Review of "After the Quake"

 

      "After the Quake"

      by Haruki Murakami

      181 pages, hardcover

 

Short story collection

 

Review by Liana Manukyan

 

If the twentieth century has brought any changes to characters in books, it has made them feel alienated from the rest of the world.

 

After the Quake by Haruki Murakami is about characters trying to reconcile their sense of who they are with the world around them. They are forced to do this while trying to make sense of the tragedy of the Kobe earthquake, which struck this city in Japan in 1995. They run away from their mothers and fathers and husbands and wives, they save a world that may or may not be worth saving, and they are forced to choose whether or not they are going to bind themselves to the people they love.

 

In all the pieces of this short story collection, the heroes and heroines struggle to understand what it is that makes them who they are, to understand what they are supposed to be doing and believing. The characters are searching for that"something," as the author calls it, that makes them whole. I am inclined to believe, after reading the stories a few times, that this"something" is other people, though in no story (except perhaps the very last one in the collection), is this so simply stated. This struggle to fill an inner void is at the same time the struggle to find their place in the world without compromising their individuality.

 

In the first story, Komura, a recently divorced man, is lying in bed with a woman when it strikes him that he really might be as empty as the"chunk of air" his wife has accused him of being. The thought is enough to bring him to"the verge of committing an act of overwhelming violence."

 

In"all god's children can dance," Yoshiya is told as a little boy that "the Lord" is his father. When he grows up he stops believing that he is anyone special, or that his mother has given birth to him through immaculate conception. Because of this he also loses his faith.
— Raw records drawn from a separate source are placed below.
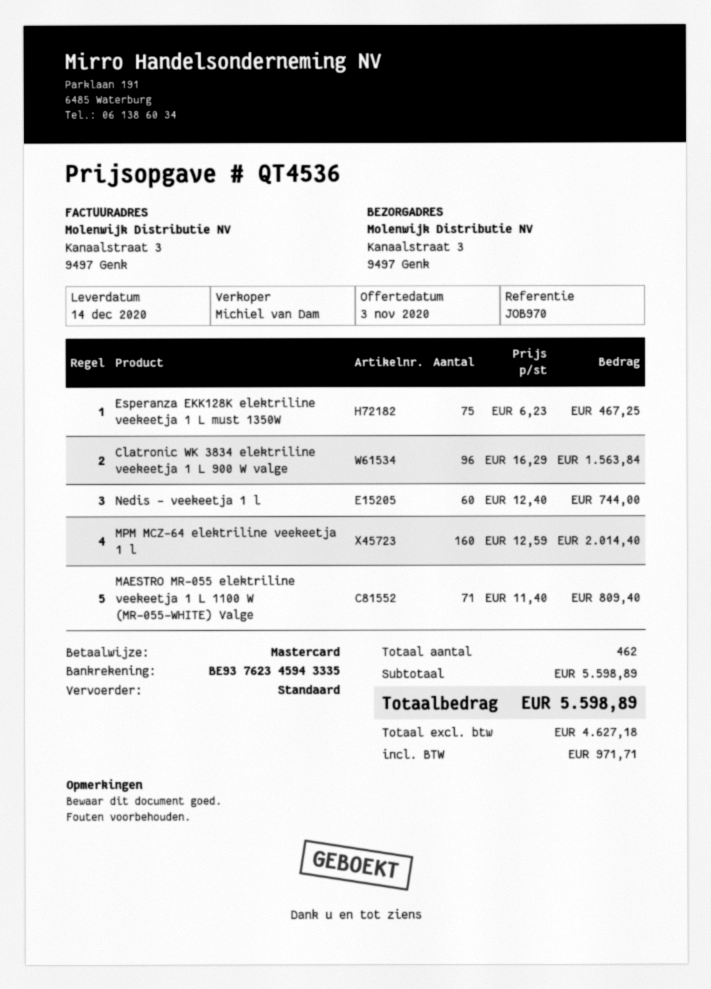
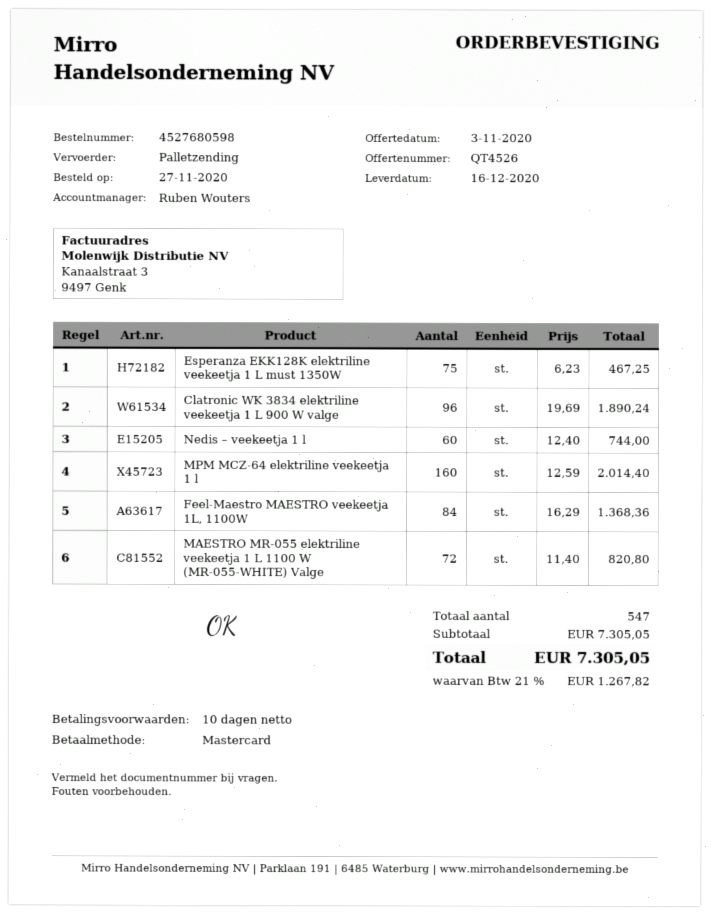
quote number: QT4536 -> QT4526
delivery date: 2020-12-14 -> 2020-12-16
sales rep: Michiel van Dam -> Ruben Wouters
shipping method: standard -> pallet freight
Clatronic WK 3834 elektriline veekeetja 1 L 900 W valge: 96 x 16.29 = 1563.84 -> 96 x 19.69 = 1890.24
MAESTRO MR-055 elektriline veekeetja 1 L 1100 W (MR-055-WHITE) Valge: 71 x 11.40 = 809.40 -> 72 x 11.40 = 820.80
Feel-Maestro MAESTRO veekeetja 1L, 1100W: none -> 84 x 16.29 = 1368.36
total quantity: 462 -> 547
subtotal: 5598.89 -> 7305.05
tax: 971.71 -> 1267.82
total: 5598.89 -> 7305.05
Then one day, while quietly following a man he believes to be his biological and consequently real father, he happens upon more answers than he expected to find.

 

In"super-frog saves tokyo," a giant frog asks an ordinary man to help him save Tokyo from a devastating earthquake that he knows is going to strike the city. As the story progresses, the identities of the two characters become less clearly defined, so that we begin to realize that they might perhaps be one and the same. Of the six stories in the collection, this one seems the most contrived, as if the author and his pen were trying to teach us a lesson. His message in this piece is much less subtle, and consequently less convincing and moving.

 

"Honey Pie" is probably my favorite piece of the collection."There's at least one good thing to tell about even the most ordinary bear," Junpei tells the little girl who is listening to his tale of the two bears. This fairy tale and the main story are interwoven in such a way that we become the little child listening to the narrator as we read. Of all the pieces, it is the one that, I think, most perfectly captures the delicate balance in the relationship between the self and the world. As the author writes, it is"about people who dream and wait for the night to end, who long for the light so they can hold the ones they love."